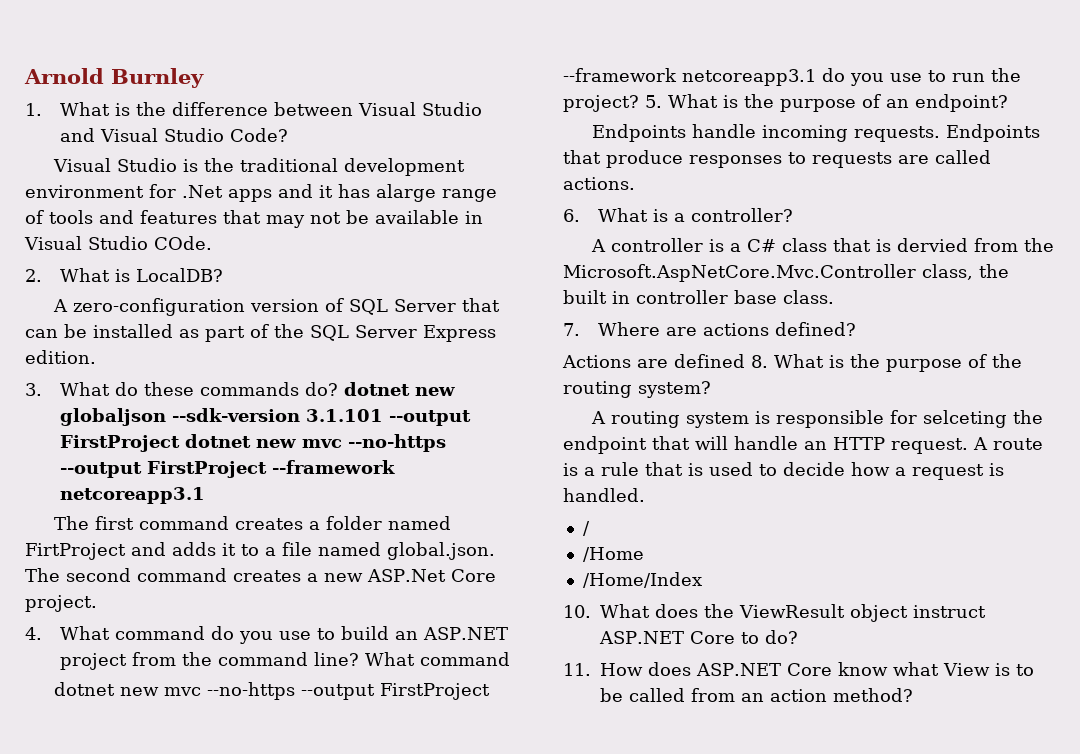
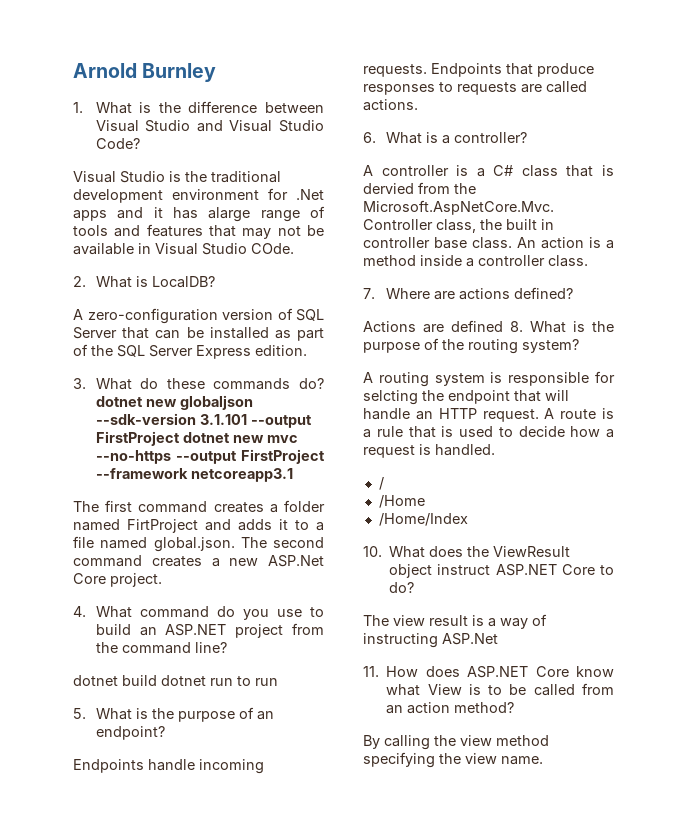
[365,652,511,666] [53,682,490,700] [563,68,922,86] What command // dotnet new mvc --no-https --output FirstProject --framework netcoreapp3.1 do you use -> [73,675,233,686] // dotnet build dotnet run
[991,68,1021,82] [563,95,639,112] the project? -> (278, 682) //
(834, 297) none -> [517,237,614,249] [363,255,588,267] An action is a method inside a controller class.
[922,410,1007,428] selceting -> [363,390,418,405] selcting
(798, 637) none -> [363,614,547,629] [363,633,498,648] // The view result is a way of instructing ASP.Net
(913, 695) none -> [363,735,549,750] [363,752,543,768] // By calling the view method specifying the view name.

--

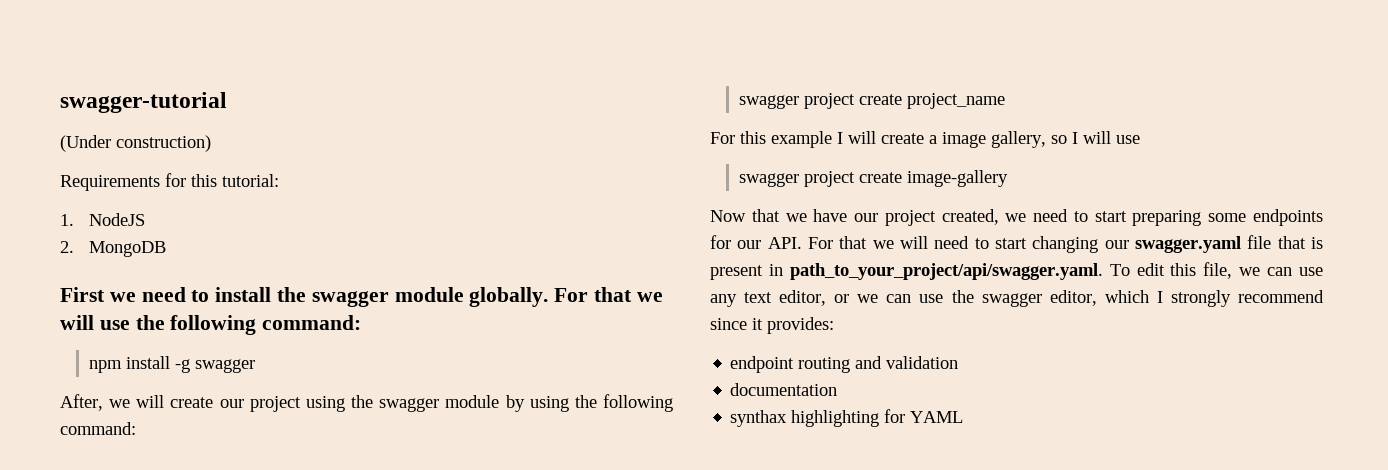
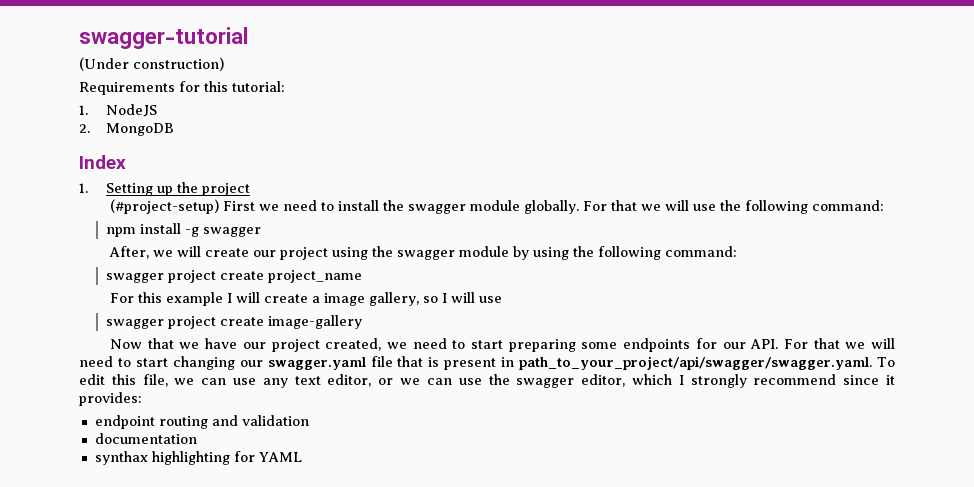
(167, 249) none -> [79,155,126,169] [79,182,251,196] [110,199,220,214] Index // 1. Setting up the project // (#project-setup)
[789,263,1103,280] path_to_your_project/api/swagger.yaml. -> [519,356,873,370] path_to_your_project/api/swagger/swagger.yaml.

**TASK DIRECTIONS:** Show all lines of the material in which the word "view" can be found.

**ANSWER TO THIS EXERCISE:**
(798, 637) none -> [363,614,547,629] [363,633,498,648] // The view result is a way of instructing ASP.Net
(913, 695) none -> [363,735,549,750] [363,752,543,768] // By calling the view method specifying the view name.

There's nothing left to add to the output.